In a healthy software project, a line is drawn between the "Application" itself and its "Configuration". For good reason, we treat components of the project differently depending on which side of the line they fall.
|Included in the main distribution package of your software.
|Not included in the main distribution package of your software.
|Applicable to more than a single installation (including developers' workstations).
|May apply only to a single installation of the software.
|Always in source control. This means that changes to code have high visibility can be eeasily reviewed before they go into effect. Providing that source control is used well, it also provides a robust way to identify problems that a proposed change would introduce.
|Doesn't necessarily need to be in source control (and may not even consist of files). Changes tend not to undergo the same sort of code review process (and in fact, the authors of the Application may not have any way to know how the application is being configured).
|Changing code tends to trigger the project's established test procedures (especially automated tests).
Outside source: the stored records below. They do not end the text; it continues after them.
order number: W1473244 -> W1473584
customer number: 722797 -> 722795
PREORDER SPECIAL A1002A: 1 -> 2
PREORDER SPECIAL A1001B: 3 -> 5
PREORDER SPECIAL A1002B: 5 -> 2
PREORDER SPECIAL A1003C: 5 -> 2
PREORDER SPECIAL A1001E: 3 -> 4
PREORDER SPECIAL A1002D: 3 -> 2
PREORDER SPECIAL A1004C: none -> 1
|Changes don't necessarily produce publicly visible test results.
|Contains lots and lots of logic and behavior.
|Consists only of values, and contains no logic or behavior.
The last item in the "Configuration" column is a bit contentious. Here are some reasons to keep your Configuration free of anything but values:
- If you treat all of your code with the same care that you treat Application code, you maintain a greater degree of trust that the software will continue to function as intended wherever it is deployed. Of course, even if you limit your Configuration to only values, it's always possible for unanticipated values to create problems. In general, however, a stricter limit on the scope of what it's possible to change via Configuration also limits the ways in which an application can misbehave.
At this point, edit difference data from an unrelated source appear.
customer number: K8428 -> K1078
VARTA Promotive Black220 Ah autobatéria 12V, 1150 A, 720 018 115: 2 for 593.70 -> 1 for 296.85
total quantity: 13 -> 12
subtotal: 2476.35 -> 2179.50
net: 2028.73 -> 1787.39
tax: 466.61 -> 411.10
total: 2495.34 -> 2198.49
- If your configuration consists only of values, when troubleshooting a given installation, it is very easy to understand how that installation is configured. If you can see the list of configuration settings (for example, a static json file), you have the whole story.
- When your Configuration can be represented as data, this makes it easier for a wider variety of people (and perhaps processes) to reconfigure your Application. For example, Many more people (and processes) will feel confident about editing a JSON document than a small Python program.
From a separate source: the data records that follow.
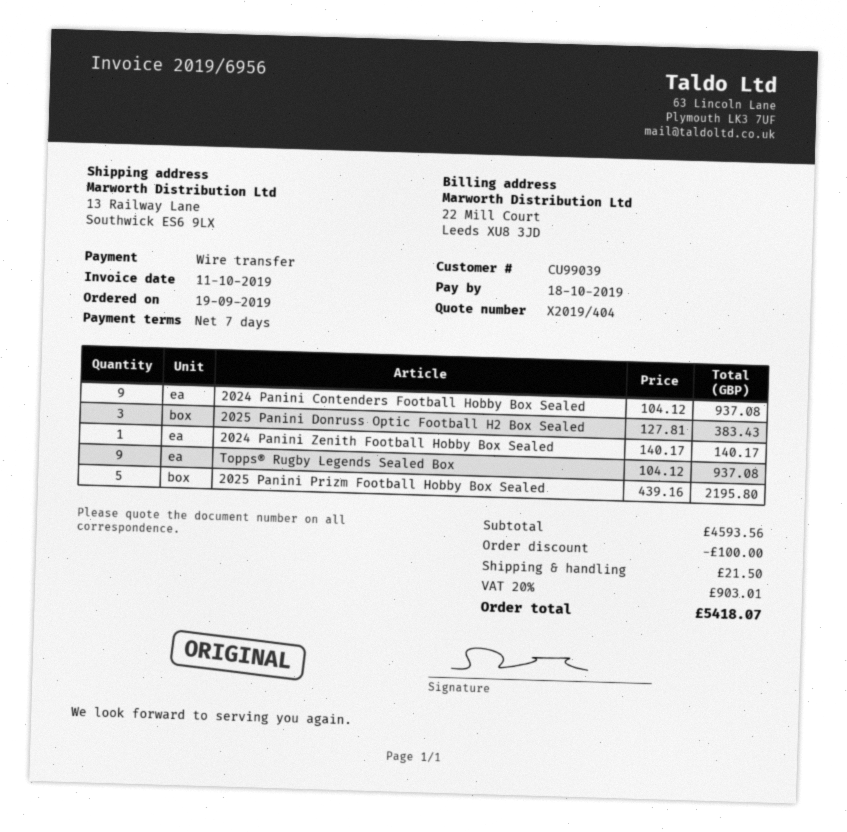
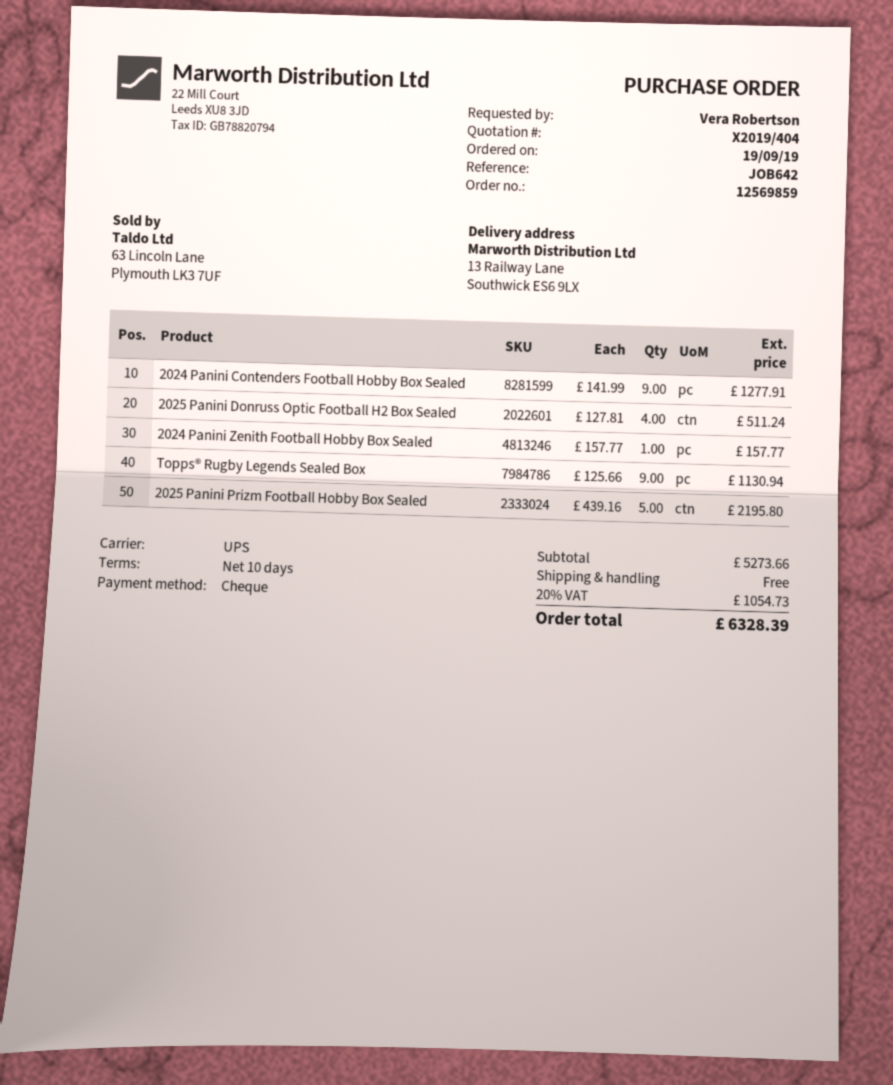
payment terms: 7 days -> 10 days
payment method: bank transfer -> cheque
2024 Panini Contenders Football Hobby Box Sealed: 9 x 104.12 = 937.08 -> 9 x 141.99 = 1277.91
2025 Panini Donruss Optic Football H2 Box Sealed: 3 x 127.81 = 383.43 -> 4 x 127.81 = 511.24
2024 Panini Zenith Football Hobby Box Sealed: 1 x 140.17 = 140.17 -> 1 x 157.77 = 157.77
Topps® Rugby Legends Sealed Box: 9 x 104.12 = 937.08 -> 9 x 125.66 = 1130.94
subtotal: 4593.56 -> 5273.66
discount: 100.00 -> none
shipping: 21.50 -> 0.00
tax: 20% = 903.01 -> 20% = 1054.73
total: 5418.07 -> 6328.39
Rails: an example of when to avoid "Code as Configuration".
I love Ruby on Rails, but not unconditionally. It my opinion, it needlessly fuzzes the distinction between Application and Configuration. Rails allows arbitrary ruby code to be embedded in its configuration files (e.g. database.yml) via ERB tags. For example:
Normally people limit the embedded Ruby to simply injecting a few inocuous references to environment variables, and that's not the end of the world. However, I've definitely seen folks embed some non-trivial code blocks (little undercover ruby programs) inside their Rails' YAML.
This is an antipattern that I discourage wherever possible. Rails would be better off avoiding ERB interpolation when reading files with an extension that implies static data (.yml). Instead, where necessary, actual Ruby modules (hopefully living in .rb files) should define more formal processes to choose between static configuration documents.
Riemann: an example of when "Code as Configuration" works great.
Some tools actively promote their own use of Code as Configuration. For example, Riemann is a brilliant way to monitor and react to events in distributed systems. Here's the fourth paragraph of the Riemann project homepage:
"Since Riemann's configuration is a Clojure program, its syntax is concise, regular, and extendable. Configuration-as-code minimizes boilerplate and gives you the flexibility to adapt to complex situations."
In fact, Riemann wouldn't make sense sense any other way!
Here's how I reconcile my love for Riemann with my distaste for Code as Configuration in general. Let's do our best to compare parts of a Riemann-based monitoring system with parts of a Rails application:
|Riemann monitoring system
|Rails framework code
|Riemann library code
|Specific models, views, controllers
|Riemann configuration .clj files
|YAML configuration (e.g. database.yml)
|Specific values (e.g. hostnames, environment variables)
The word "Configuration" clearly means something a little different in the context of Riemann system than it does in the context of a Rails application. If you think about it, Riemann by itself contains no domain-specific logic whatsoever. It simply provides a bunch of functions, leaving it up to your "configuration" to call any of them and make Riemann do anything.
Looking at it this way, when you develop a Riemann-based monitoring system, you're not simply configuring a pre-existing application. You are actually creating a new Application that utilizes Riemann as a library! You should treat it that way; check your riemann config into source control, and unit test its functions.
When is "Code as Configuration" a good idea?
When your "Configuration" is actually your App!